• **Required work**
Find the word "bold" in the records and copy every line where it occurs.

---------- Data for review

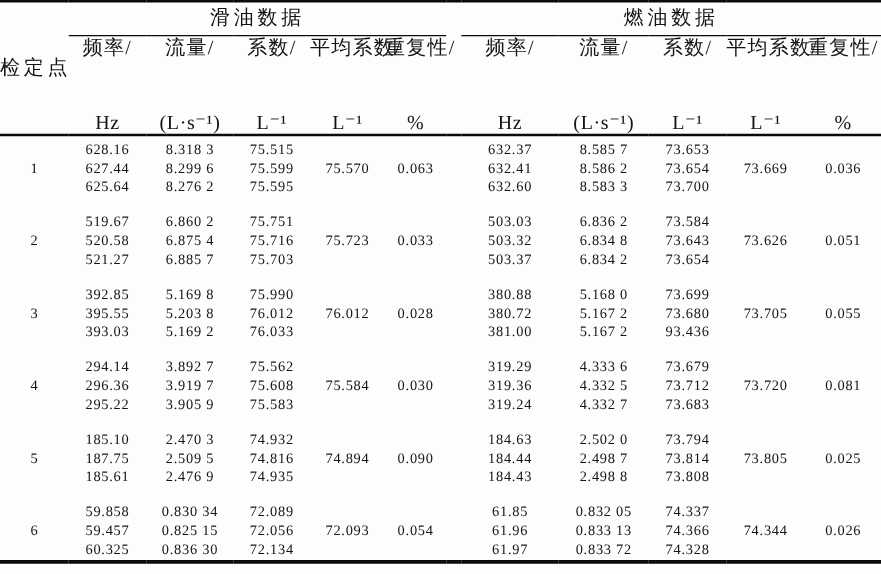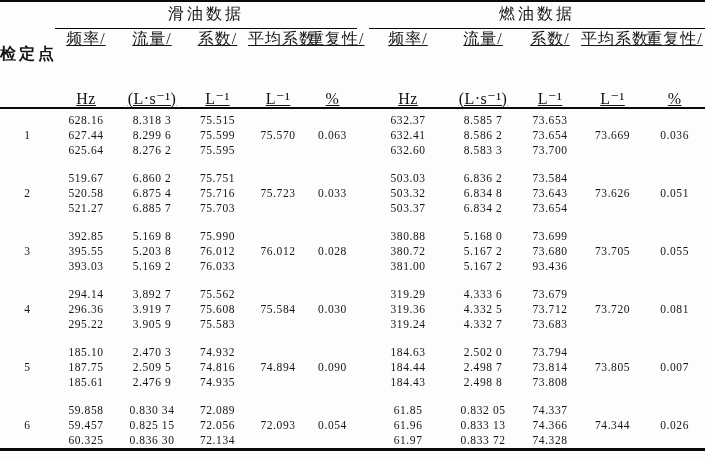--- a/index.html
+++ b/index.html
@@ -24,7 +24,7 @@
   th.grp { border-bottom: 1.5px solid #0a0a0a; letter-spacing: 3px; }
   th.point-h { border-bottom: 2.5px solid #0a0a0a; letter-spacing: 3px; font-weight: bold; }
   th.sp-h { border-bottom: 2.5px solid #0a0a0a; }
-  tr.colhdr-row th { height: 58px; border-bottom: 2.5px solid #0a0a0a; letter-spacing: 1px; text-decoration: underline; }
+  tr.colhdr-row th { height: 58px; border-bottom: 2.5px solid #0a0a0a; letter-spacing: 1px; }
   tr.colhdr-row .h1 { line-height: 20px; }
   tr.colhdr-row .h2 { line-height: 16px; letter-spacing: 0.5px; margin-top: 42px; }
   tbody td {

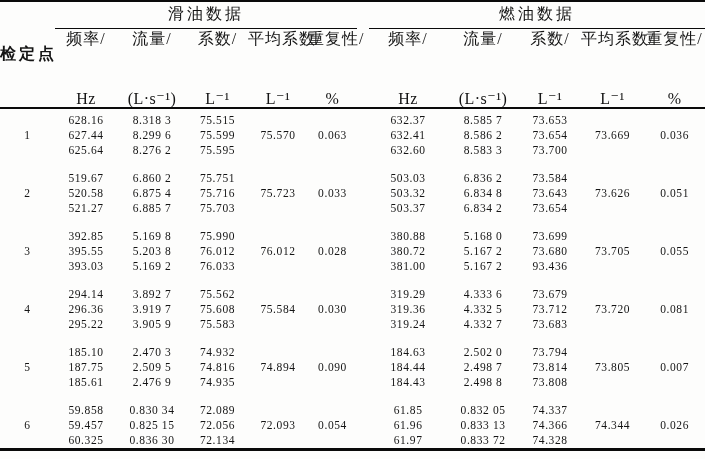--- a/index.html
+++ b/index.html
@@ -22,7 +22,7 @@
   thead th { font-size: 16px; text-align: center; vertical-align: middle; }
   tr.group-row th { height: 27px; }
   th.grp { border-bottom: 1.5px solid #0a0a0a; letter-spacing: 3px; }
-  th.point-h { border-bottom: 2.5px solid #0a0a0a; letter-spacing: 3px; font-weight: bold; }
+  th.point-h { border-bottom: 2.5px solid #0a0a0a; letter-spacing: 3px; }
   th.sp-h { border-bottom: 2.5px solid #0a0a0a; }
   tr.colhdr-row th { height: 58px; border-bottom: 2.5px solid #0a0a0a; letter-spacing: 1px; }
   tr.colhdr-row .h1 { line-height: 20px; }

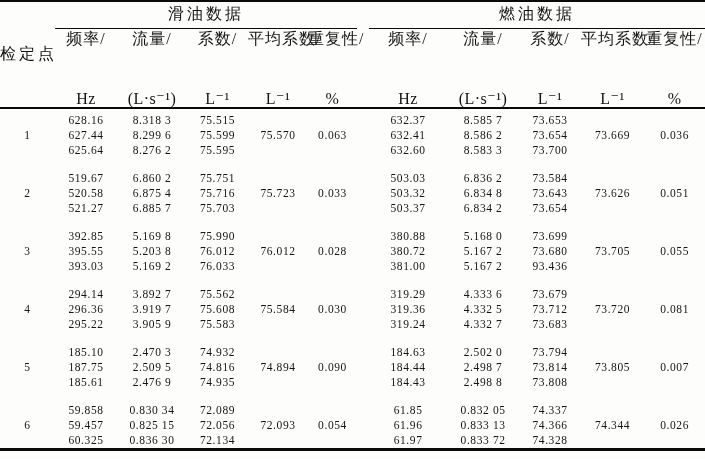--- a/index.html
+++ b/index.html
@@ -253,7 +253,7 @@
           <td>2.502 0</td>
           <td>73.794</td>
           <td rowspan="3" class="mid">73.805</td>
-          <td rowspan="3" class="mid">0.007</td>
+          <td rowspan="3" class="mid">0.025</td>
         </tr>
         <tr>
           <td>187.75</td>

--------------------

• **Solved exercise**
   th.point-h { border-bottom: 2.5px solid #0a0a0a; letter-spacing: 3px; font-weight: bold; }
-  th.point-h { border-bottom: 2.5px solid #0a0a0a; letter-spacing: 3px; font-weight: bold; }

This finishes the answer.